-- Source material --
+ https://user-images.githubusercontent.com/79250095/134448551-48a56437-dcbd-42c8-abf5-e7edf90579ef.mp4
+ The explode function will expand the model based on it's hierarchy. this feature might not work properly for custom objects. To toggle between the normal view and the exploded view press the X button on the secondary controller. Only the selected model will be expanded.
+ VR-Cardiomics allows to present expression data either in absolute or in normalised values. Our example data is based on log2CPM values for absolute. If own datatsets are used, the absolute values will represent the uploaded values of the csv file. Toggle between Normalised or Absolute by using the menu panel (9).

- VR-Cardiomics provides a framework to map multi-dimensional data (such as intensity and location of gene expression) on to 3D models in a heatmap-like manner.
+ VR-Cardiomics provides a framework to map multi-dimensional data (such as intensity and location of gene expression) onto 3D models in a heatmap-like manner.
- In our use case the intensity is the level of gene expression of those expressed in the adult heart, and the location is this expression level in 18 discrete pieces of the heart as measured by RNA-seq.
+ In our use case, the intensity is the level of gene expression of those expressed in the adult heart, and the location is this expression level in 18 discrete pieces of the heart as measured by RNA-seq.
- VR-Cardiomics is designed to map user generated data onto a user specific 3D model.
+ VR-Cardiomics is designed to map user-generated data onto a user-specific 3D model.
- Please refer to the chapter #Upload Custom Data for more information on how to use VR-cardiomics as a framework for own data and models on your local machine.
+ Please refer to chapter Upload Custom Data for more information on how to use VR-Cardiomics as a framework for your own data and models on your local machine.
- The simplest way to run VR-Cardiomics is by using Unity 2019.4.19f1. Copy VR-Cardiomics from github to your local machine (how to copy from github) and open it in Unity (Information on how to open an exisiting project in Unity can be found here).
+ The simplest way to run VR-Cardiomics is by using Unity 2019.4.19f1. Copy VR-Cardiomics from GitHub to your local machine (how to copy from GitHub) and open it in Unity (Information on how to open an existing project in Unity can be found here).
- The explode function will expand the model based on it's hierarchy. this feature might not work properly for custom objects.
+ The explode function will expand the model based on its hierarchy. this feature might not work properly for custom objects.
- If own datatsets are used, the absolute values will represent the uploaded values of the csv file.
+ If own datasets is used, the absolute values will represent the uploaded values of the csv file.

-- Task to complete --
Output the entire listing again, word for word.

-- Result below --
+ https://user-images.githubusercontent.com/79250095/134448551-48a56437-dcbd-42c8-abf5-e7edf90579ef.mp4
+ The explode function will expand the model based on it's hierarchy. this feature might not work properly for custom objects. To toggle between the normal view and the exploded view press the X button on the secondary controller. Only the selected model will be expanded.
+ VR-Cardiomics allows to present expression data either in absolute or in normalised values. Our example data is based on log2CPM values for absolute. If own datatsets are used, the absolute values will represent the uploaded values of the csv file. Toggle between Normalised or Absolute by using the menu panel (9).

- VR-Cardiomics provides a framework to map multi-dimensional data (such as intensity and location of gene expression) on to 3D models in a heatmap-like manner.
+ VR-Cardiomics provides a framework to map multi-dimensional data (such as intensity and location of gene expression) onto 3D models in a heatmap-like manner.
- In our use case the intensity is the level of gene expression of those expressed in the adult heart, and the location is this expression level in 18 discrete pieces of the heart as measured by RNA-seq.
+ In our use case, the intensity is the level of gene expression of those expressed in the adult heart, and the location is this expression level in 18 discrete pieces of the heart as measured by RNA-seq.
- VR-Cardiomics is designed to map user generated data onto a user specific 3D model.
+ VR-Cardiomics is designed to map user-generated data onto a user-specific 3D model.
- Please refer to the chapter #Upload Custom Data for more information on how to use VR-cardiomics as a framework for own data and models on your local machine.
+ Please refer to chapter Upload Custom Data for more information on how to use VR-Cardiomics as a framework for your own data and models on your local machine.
- The simplest way to run VR-Cardiomics is by using Unity 2019.4.19f1. Copy VR-Cardiomics from github to your local machine (how to copy from github) and open it in Unity (Information on how to open an exisiting project in Unity can be found here).
+ The simplest way to run VR-Cardiomics is by using Unity 2019.4.19f1. Copy VR-Cardiomics from GitHub to your local machine (how to copy from GitHub) and open it in Unity (Information on how to open an existing project in Unity can be found here).
- The explode function will expand the model based on it's hierarchy. this feature might not work properly for custom objects.
+ The explode function will expand the model based on its hierarchy. this feature might not work properly for custom objects.
- If own datatsets are used, the absolute values will represent the uploaded values of the csv file.
+ If own datasets is used, the absolute values will represent the uploaded values of the csv file.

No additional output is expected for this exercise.